No entanto, deve-se atentar com cuidado o conceito dessas terras. A importância das terras indígenas para as diferentes etnias é tao grande que a própria Lei Maior previu a “inamovibilidade indígena”. A remoção apenas poderá ocorrer em casos excepcionais, como catástrofe que ponha em risco aquela população ou em caso de epidemia. Cessados os riscos, deverá haver a imediata relocalização daqueles. Admite-se, também, sob a deliberação do Congresso Nacional, que os índios sejam removidos quando haja risco a soberania nacional.
Terras indígenas são terras federais, como brevemente abordado acima, pertencentes ao domínio exclusivo da União que, diante da previsão constitucional, sofreu restrição na sua propriedade, já que haverá usufruto exclusivo das riquezas do solo, rios e lagos pelos índios. E além: determinou a Lei Fundamental a inalienabilidade e indisponibilidade das terras indígenas, sendo imprescritíveis os direitos sobre as mesmas.
A própria Carta Magna determina a absoluta nulidade e extinção de qualquer ato jurídico que tenha por objeto a ocupação, domínio e posse das terras indígenas, sem qualquer direito a indenização, excetuadas benfeitorias realizadas de boa-fé (art.231, parágrafo 6º).

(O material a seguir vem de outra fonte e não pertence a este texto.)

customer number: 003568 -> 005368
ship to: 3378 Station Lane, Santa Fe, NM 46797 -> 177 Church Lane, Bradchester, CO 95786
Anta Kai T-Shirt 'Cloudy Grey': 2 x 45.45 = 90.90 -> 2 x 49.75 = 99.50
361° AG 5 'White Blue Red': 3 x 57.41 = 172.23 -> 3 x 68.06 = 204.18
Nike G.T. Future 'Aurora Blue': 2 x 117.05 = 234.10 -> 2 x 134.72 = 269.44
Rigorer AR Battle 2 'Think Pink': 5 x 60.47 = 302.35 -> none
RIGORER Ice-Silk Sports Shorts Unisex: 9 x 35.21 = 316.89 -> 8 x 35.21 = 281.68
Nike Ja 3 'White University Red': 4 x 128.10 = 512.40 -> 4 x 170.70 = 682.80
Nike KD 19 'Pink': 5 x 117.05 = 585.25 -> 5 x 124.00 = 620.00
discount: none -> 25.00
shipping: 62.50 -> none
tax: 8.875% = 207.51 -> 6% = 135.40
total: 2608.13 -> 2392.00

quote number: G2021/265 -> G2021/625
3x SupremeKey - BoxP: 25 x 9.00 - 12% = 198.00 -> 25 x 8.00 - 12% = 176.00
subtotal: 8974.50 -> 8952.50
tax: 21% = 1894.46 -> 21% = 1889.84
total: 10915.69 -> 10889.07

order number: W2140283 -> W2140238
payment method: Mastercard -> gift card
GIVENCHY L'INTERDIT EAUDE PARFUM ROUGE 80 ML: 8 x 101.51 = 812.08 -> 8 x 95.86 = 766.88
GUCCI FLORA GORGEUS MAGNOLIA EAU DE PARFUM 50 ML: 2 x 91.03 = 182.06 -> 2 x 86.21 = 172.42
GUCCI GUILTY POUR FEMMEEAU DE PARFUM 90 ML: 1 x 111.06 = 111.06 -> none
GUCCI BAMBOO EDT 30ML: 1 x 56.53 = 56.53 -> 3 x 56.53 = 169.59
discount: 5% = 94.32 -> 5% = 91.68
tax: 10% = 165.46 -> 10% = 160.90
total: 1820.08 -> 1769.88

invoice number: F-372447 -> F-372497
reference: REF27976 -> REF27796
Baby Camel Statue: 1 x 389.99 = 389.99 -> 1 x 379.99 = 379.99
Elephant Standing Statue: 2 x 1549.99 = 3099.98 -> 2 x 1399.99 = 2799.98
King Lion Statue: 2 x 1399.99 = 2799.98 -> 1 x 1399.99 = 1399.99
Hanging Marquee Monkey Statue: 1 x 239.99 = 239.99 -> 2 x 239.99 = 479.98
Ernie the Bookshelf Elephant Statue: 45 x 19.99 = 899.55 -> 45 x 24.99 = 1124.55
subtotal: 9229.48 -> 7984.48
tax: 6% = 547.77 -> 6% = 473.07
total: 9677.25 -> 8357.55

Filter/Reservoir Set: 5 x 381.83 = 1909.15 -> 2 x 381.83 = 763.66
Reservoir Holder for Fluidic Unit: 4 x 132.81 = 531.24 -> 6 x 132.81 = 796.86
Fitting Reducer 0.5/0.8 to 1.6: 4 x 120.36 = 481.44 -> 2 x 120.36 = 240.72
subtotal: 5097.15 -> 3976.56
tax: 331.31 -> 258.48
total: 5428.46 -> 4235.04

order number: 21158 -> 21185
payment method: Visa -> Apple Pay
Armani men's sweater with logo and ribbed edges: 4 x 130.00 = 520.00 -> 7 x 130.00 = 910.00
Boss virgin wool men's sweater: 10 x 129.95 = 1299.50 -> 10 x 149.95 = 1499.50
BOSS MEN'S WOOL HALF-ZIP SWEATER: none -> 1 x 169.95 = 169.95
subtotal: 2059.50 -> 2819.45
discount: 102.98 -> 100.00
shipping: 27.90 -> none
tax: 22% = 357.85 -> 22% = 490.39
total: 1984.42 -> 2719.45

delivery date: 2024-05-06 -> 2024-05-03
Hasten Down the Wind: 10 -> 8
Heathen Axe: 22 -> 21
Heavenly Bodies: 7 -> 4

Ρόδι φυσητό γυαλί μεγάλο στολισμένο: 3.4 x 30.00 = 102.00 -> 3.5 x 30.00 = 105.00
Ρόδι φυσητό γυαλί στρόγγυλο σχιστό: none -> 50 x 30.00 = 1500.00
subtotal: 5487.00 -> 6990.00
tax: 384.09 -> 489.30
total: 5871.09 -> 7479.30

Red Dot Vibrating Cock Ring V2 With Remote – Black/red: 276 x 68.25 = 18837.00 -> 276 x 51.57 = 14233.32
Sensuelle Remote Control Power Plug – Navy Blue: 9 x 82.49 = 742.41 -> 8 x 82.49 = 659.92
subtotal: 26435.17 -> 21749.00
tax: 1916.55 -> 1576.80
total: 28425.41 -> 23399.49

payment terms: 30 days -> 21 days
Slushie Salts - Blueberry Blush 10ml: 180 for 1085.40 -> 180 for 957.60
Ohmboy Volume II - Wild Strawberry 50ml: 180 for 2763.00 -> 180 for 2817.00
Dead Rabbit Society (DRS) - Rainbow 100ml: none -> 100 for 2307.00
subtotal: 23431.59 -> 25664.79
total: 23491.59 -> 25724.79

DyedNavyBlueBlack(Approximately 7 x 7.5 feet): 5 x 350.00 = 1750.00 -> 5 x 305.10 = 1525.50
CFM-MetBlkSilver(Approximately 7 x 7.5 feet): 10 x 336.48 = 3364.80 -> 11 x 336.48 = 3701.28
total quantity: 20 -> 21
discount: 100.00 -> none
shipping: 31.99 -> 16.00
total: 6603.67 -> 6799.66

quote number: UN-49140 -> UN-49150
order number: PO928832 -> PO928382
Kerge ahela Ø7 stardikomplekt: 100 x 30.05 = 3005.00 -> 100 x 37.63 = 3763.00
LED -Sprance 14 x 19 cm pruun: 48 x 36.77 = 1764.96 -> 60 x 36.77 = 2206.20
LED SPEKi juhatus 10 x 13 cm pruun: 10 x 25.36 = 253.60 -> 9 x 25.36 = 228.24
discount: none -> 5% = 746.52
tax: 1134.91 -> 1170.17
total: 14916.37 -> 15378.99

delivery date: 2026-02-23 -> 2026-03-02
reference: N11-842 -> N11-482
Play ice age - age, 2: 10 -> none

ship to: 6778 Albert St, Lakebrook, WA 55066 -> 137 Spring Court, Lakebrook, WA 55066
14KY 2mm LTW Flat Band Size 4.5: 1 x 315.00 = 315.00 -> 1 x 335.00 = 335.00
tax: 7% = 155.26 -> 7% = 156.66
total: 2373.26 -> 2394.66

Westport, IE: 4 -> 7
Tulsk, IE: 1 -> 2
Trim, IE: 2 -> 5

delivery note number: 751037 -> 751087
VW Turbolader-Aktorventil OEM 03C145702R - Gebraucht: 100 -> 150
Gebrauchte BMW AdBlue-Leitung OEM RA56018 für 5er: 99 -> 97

Lembrando que a Constituição não criou terras indígenas, limitou-se a reconhecer as já existentes. As demarcadas não necessitam da proteção constitucional, justamente pela demarcação já ocorrida (Lei nº 6.001/73 e Decreto nº 1775/96). As situações fáticas foram reconhecidas pelo legislador constituinte, como um direito originário, precedente e superior a qualquer outro que, eventualmente, possa ter ocorrido em terra indígena.
3. Conclusão
Longe de pacificar um tema difícil como esse, que requer, não apenas um debate doutrinário, mas também uma profunda análise do caso concreto para que se possa a aplicar a norma, cabe concluir que os índios têm um profundo contato com a natureza e uma ideia brilhante de preservação dela e “não há maior violência que se possa cometer contra um indígena do que afastá-lo de seu natural habitat”.